Exercise brief
The number of lines holding the string "right" is all that is wanted; count them in the records below.

Data excerpts

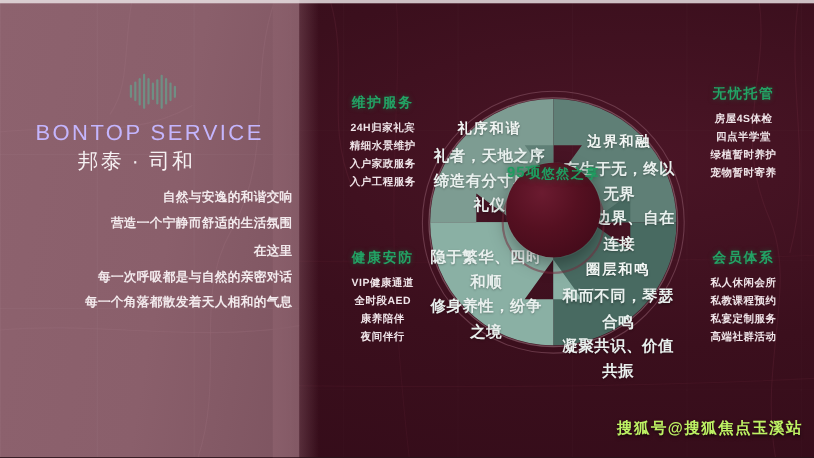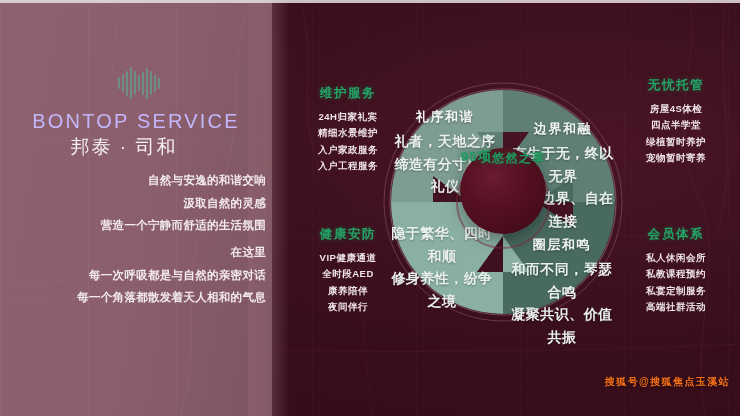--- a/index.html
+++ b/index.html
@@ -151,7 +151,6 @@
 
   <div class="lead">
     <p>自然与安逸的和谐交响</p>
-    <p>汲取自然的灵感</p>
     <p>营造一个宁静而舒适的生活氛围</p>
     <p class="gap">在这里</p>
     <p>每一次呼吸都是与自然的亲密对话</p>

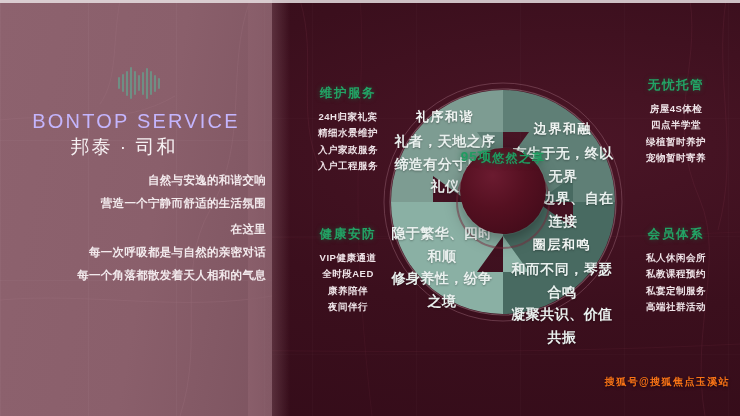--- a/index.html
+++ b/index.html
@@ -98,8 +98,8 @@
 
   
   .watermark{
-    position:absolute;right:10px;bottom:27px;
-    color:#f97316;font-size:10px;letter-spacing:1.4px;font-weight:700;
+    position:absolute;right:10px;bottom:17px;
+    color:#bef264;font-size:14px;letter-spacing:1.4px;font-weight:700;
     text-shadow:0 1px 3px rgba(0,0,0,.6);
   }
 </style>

---

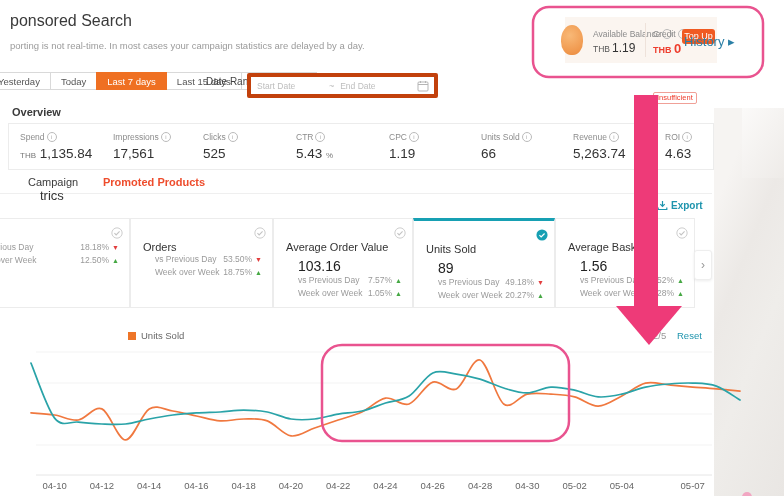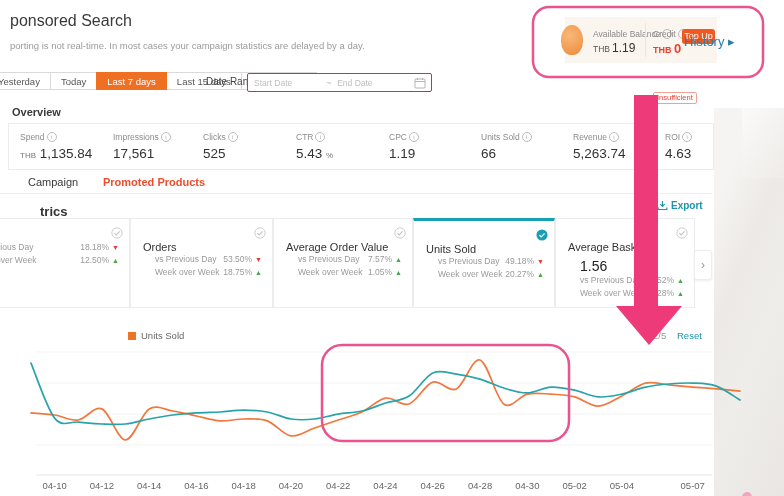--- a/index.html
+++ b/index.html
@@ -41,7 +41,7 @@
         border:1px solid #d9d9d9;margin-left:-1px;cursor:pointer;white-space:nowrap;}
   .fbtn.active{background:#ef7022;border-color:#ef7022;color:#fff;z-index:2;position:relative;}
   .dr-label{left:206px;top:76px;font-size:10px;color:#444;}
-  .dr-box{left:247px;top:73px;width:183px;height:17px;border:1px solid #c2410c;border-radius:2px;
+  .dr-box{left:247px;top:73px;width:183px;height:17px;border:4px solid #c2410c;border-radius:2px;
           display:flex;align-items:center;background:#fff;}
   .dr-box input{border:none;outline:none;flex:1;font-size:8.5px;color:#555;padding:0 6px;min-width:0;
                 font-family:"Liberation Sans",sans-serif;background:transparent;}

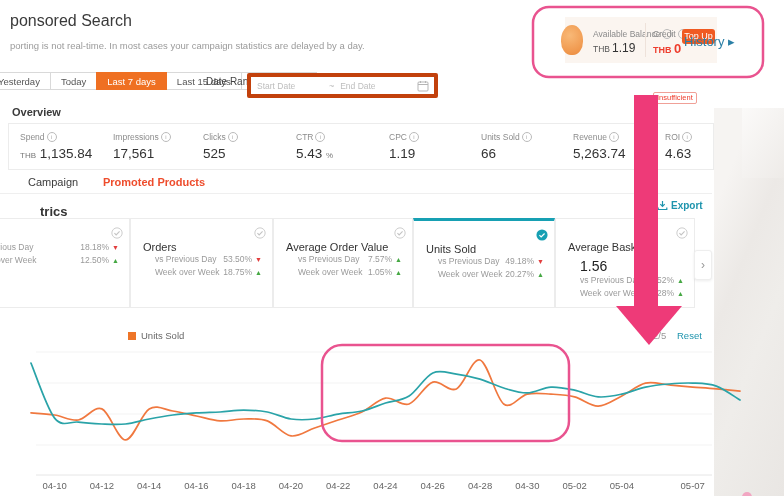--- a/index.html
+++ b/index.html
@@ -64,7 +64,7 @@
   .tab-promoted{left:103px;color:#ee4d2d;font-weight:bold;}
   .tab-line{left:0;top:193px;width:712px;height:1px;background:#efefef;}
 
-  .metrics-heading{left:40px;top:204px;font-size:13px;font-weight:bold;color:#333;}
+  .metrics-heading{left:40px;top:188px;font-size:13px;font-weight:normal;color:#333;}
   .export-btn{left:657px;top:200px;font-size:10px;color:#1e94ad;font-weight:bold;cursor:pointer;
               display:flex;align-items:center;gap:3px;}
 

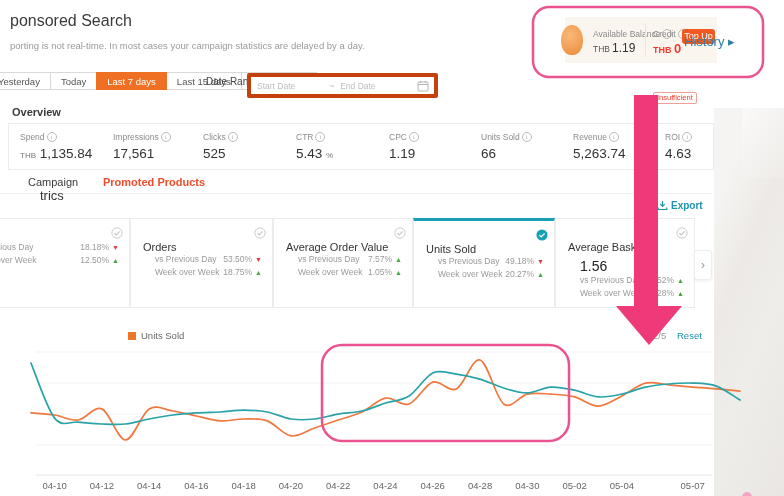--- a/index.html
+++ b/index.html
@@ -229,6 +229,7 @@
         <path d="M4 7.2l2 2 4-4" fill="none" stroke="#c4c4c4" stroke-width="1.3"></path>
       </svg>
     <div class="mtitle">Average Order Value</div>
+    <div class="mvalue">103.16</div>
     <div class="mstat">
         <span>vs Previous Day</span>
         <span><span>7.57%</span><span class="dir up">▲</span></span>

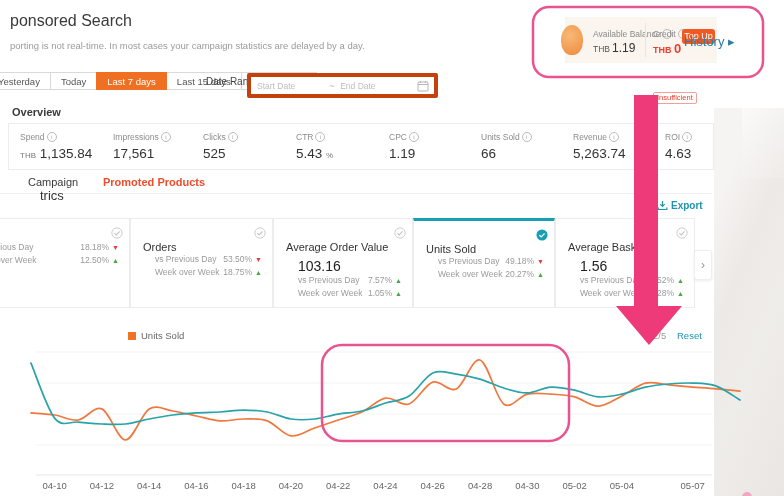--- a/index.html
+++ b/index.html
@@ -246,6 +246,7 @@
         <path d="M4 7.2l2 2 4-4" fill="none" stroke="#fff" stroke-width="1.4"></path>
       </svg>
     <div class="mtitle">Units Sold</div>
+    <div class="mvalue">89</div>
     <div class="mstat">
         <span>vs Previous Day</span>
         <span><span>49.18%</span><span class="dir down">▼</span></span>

Result of the exercise
2